DATA RECORDS:
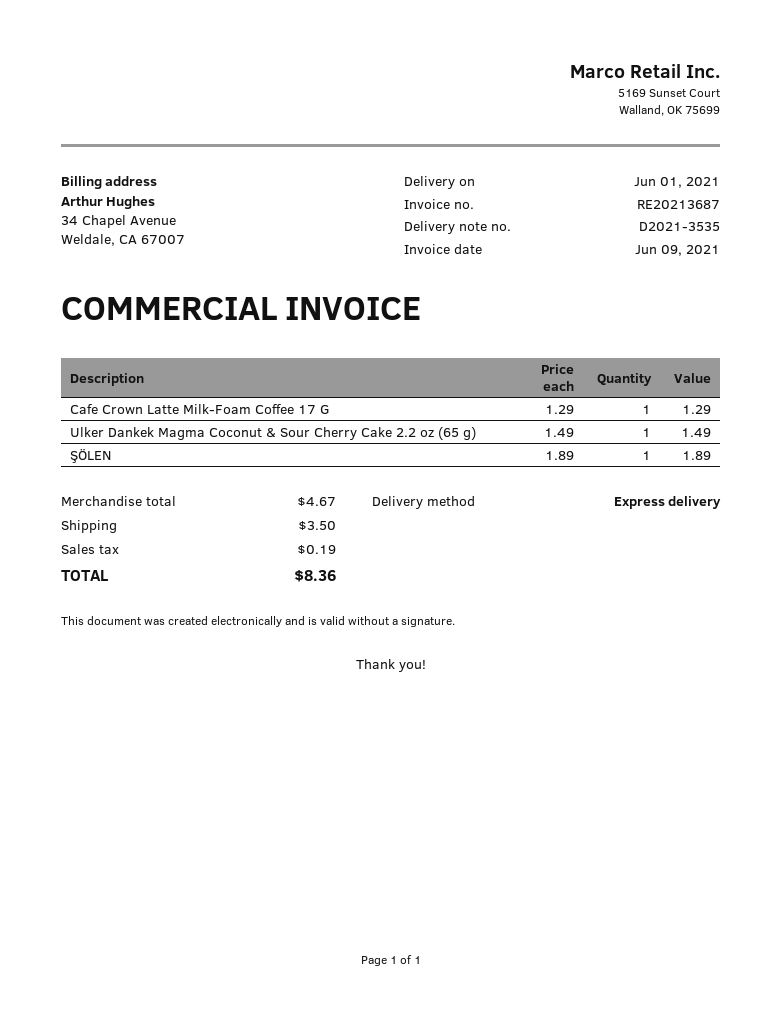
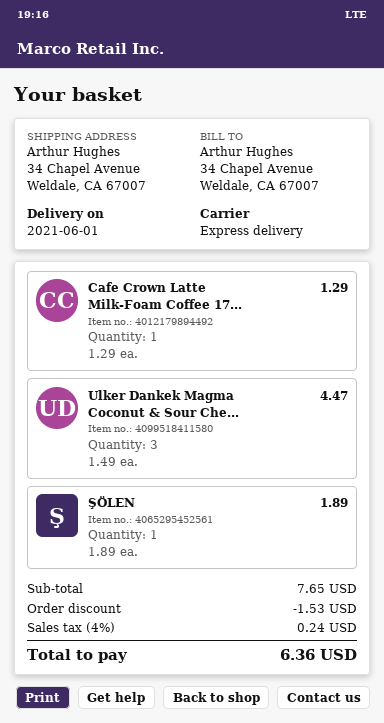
Ulker Dankek Magma Coconut & Sour Cherry Cake 2.2 oz (65 g): 1 x 1.49 = 1.49 -> 3 x 1.49 = 4.47
subtotal: 4.67 -> 7.65
discount: none -> 1.53
shipping: 3.50 -> none
tax: 0.19 -> 0.24
total: 8.36 -> 6.36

ASSIGNED TASK:
Pictures appear in the records above. Output everything except them, exactly.

REPLY:
Ulker Dankek Magma Coconut & Sour Cherry Cake 2.2 oz (65 g): 1 x 1.49 = 1.49 -> 3 x 1.49 = 4.47
subtotal: 4.67 -> 7.65
discount: none -> 1.53
shipping: 3.50 -> none
tax: 0.19 -> 0.24
total: 8.36 -> 6.36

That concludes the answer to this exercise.